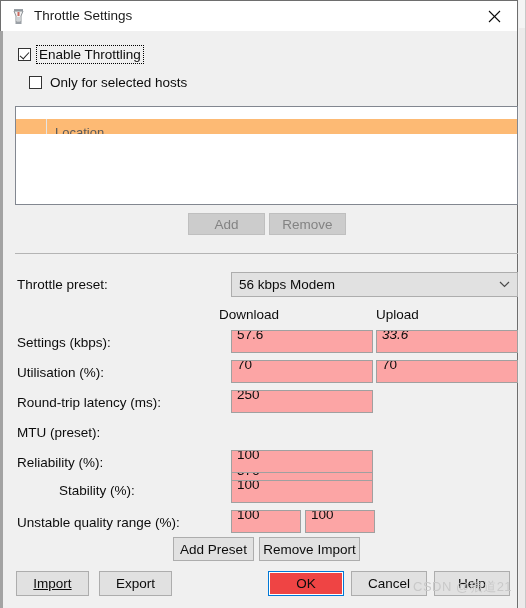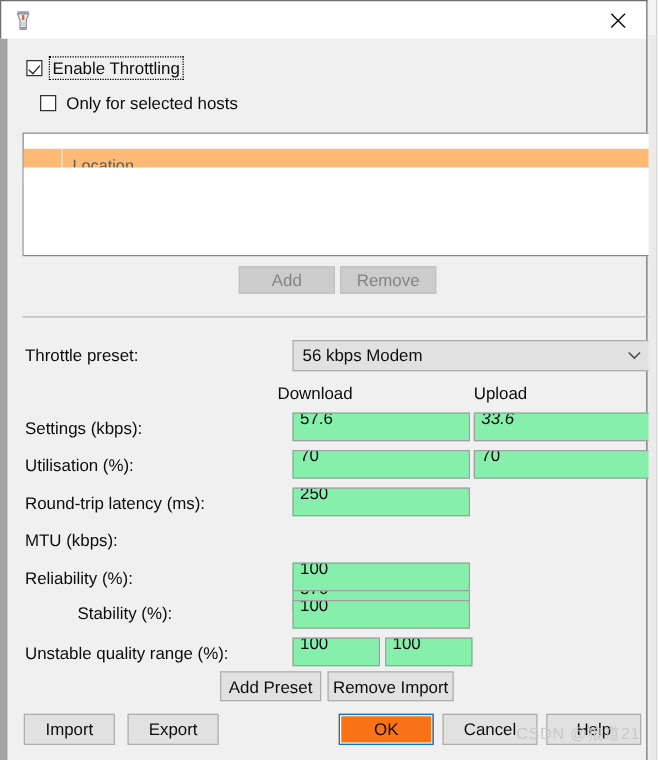"Throttle Settings" span { html: none -> <span>Throttle Settings</span> }
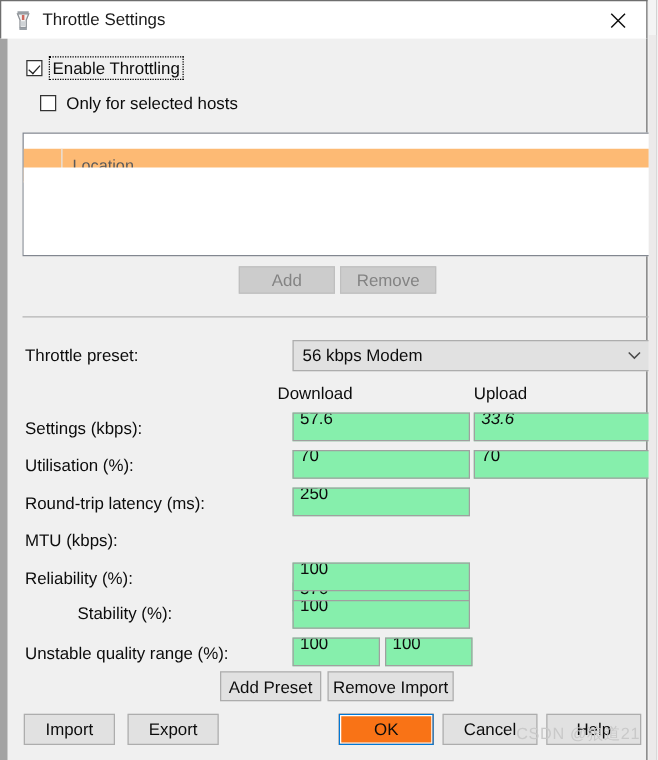"Enable Throttling" #client { border-left: 6px solid #a3a3a3 -> 3px solid #a3a3a3 }
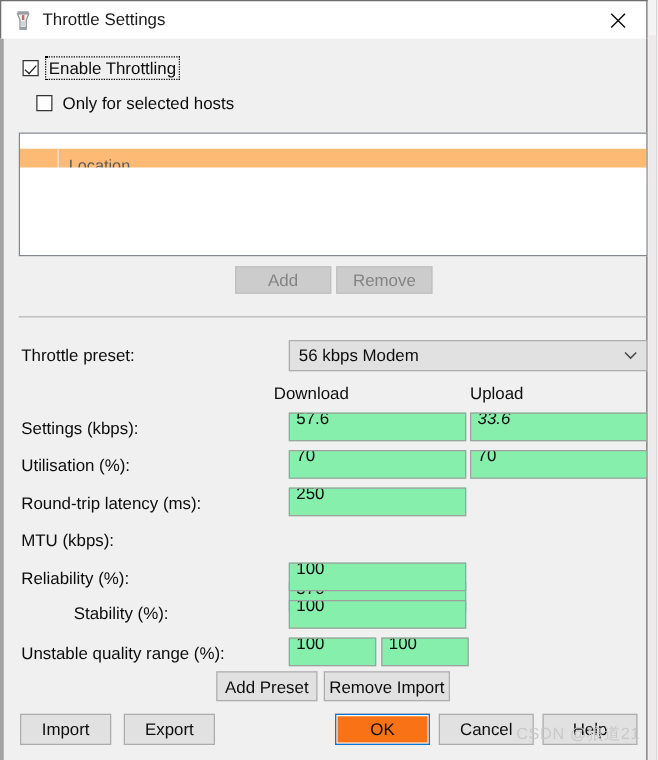"57.6" .tinput { background: #86efac -> #fca5a5 }
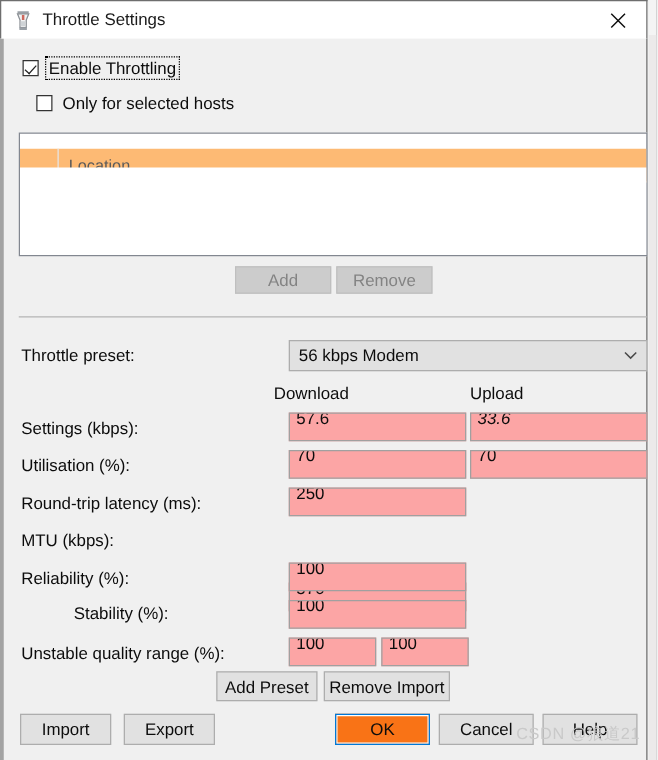"MTU (kbps):" span.flabel { text: kbps -> preset }
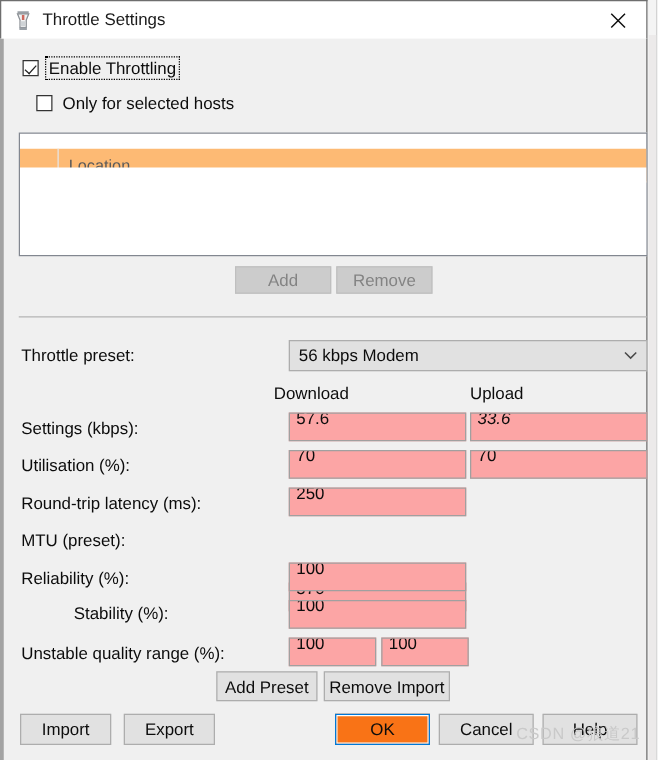"Import" button.btn { text-decoration: none -> underline }
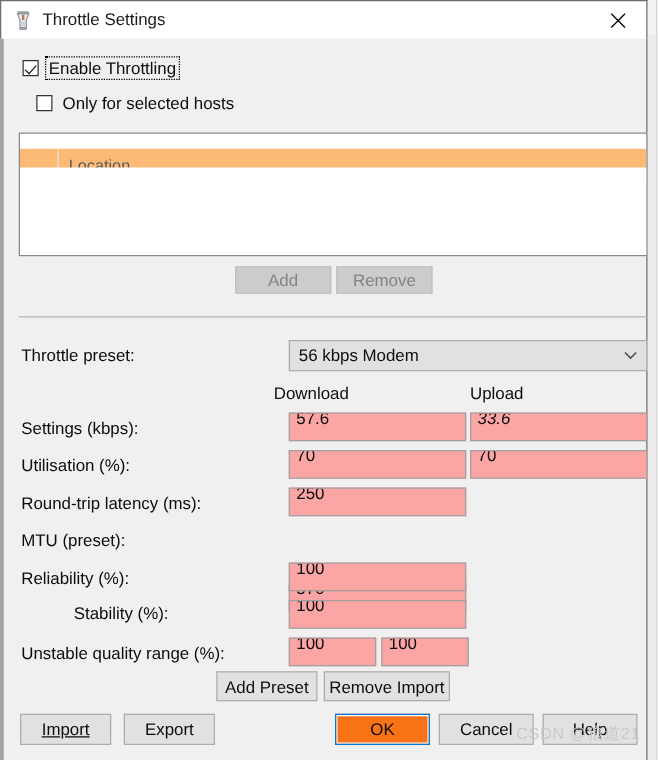"OK" .btn.default { background: #f97316 -> #ef4444 }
┄┄┄┄┄┄┄┄┄┄┄┄┄┄┄┄┄┄┄┄
» THE TASK:
Leaving out only the pictures, return the material above unchanged.

» WRITTEN ANSWER:
"Throttle Settings" span { html: none -> <span>Throttle Settings</span> }
"Enable Throttling" #client { border-left: 6px solid #a3a3a3 -> 3px solid #a3a3a3 }
"57.6" .tinput { background: #86efac -> #fca5a5 }
"MTU (kbps):" span.flabel { text: kbps -> preset }
"Import" button.btn { text-decoration: none -> underline }
"OK" .btn.default { background: #f97316 -> #ef4444 }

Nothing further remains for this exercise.